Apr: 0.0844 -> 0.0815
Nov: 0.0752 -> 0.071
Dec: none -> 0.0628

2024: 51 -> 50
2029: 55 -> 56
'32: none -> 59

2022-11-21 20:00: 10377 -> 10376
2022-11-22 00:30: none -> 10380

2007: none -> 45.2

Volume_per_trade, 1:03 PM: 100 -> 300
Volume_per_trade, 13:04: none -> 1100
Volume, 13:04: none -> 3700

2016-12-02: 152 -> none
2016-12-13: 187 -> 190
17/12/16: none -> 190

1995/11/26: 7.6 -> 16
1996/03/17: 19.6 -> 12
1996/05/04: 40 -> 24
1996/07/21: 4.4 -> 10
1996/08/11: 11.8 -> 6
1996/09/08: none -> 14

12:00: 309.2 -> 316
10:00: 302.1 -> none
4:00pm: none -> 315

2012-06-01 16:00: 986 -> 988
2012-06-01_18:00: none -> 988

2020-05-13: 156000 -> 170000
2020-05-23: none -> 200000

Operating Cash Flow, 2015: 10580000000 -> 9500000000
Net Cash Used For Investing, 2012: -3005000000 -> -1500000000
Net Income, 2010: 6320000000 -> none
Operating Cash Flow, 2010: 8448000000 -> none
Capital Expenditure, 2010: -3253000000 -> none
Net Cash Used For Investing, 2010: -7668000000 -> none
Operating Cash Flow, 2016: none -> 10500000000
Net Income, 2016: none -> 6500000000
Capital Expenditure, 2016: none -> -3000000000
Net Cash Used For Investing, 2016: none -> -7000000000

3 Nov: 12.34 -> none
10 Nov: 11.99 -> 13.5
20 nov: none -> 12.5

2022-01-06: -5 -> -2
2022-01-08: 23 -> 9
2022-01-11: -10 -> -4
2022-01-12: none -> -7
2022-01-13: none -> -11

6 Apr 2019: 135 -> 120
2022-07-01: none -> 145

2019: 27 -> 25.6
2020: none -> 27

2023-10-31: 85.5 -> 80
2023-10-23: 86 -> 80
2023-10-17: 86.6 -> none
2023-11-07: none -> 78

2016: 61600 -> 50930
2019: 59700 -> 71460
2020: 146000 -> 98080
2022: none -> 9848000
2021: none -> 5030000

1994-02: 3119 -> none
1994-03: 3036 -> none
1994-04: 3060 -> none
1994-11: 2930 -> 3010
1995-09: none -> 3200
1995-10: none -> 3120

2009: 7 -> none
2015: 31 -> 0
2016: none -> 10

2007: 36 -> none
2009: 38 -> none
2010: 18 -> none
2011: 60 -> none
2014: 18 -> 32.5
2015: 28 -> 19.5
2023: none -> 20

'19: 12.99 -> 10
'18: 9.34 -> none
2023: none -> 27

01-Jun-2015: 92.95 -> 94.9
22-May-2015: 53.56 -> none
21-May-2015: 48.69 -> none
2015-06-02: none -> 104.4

> [The task]: Starting at the first line of the listing, retype every line up to and including the one with "Capital Expenditure, 2010: -3253000000".

> [Exercise output]:
Apr: 0.0844 -> 0.0815
Nov: 0.0752 -> 0.071
Dec: none -> 0.0628

2024: 51 -> 50
2029: 55 -> 56
'32: none -> 59

2022-11-21 20:00: 10377 -> 10376
2022-11-22 00:30: none -> 10380

2007: none -> 45.2

Volume_per_trade, 1:03 PM: 100 -> 300
Volume_per_trade, 13:04: none -> 1100
Volume, 13:04: none -> 3700

2016-12-02: 152 -> none
2016-12-13: 187 -> 190
17/12/16: none -> 190

1995/11/26: 7.6 -> 16
1996/03/17: 19.6 -> 12
1996/05/04: 40 -> 24
1996/07/21: 4.4 -> 10
1996/08/11: 11.8 -> 6
1996/09/08: none -> 14

12:00: 309.2 -> 316
10:00: 302.1 -> none
4:00pm: none -> 315

2012-06-01 16:00: 986 -> 988
2012-06-01_18:00: none -> 988

2020-05-13: 156000 -> 170000
2020-05-23: none -> 200000

Operating Cash Flow, 2015: 10580000000 -> 9500000000
Net Cash Used For Investing, 2012: -3005000000 -> -1500000000
Net Income, 2010: 6320000000 -> none
Operating Cash Flow, 2010: 8448000000 -> none
Capital Expenditure, 2010: -3253000000 -> none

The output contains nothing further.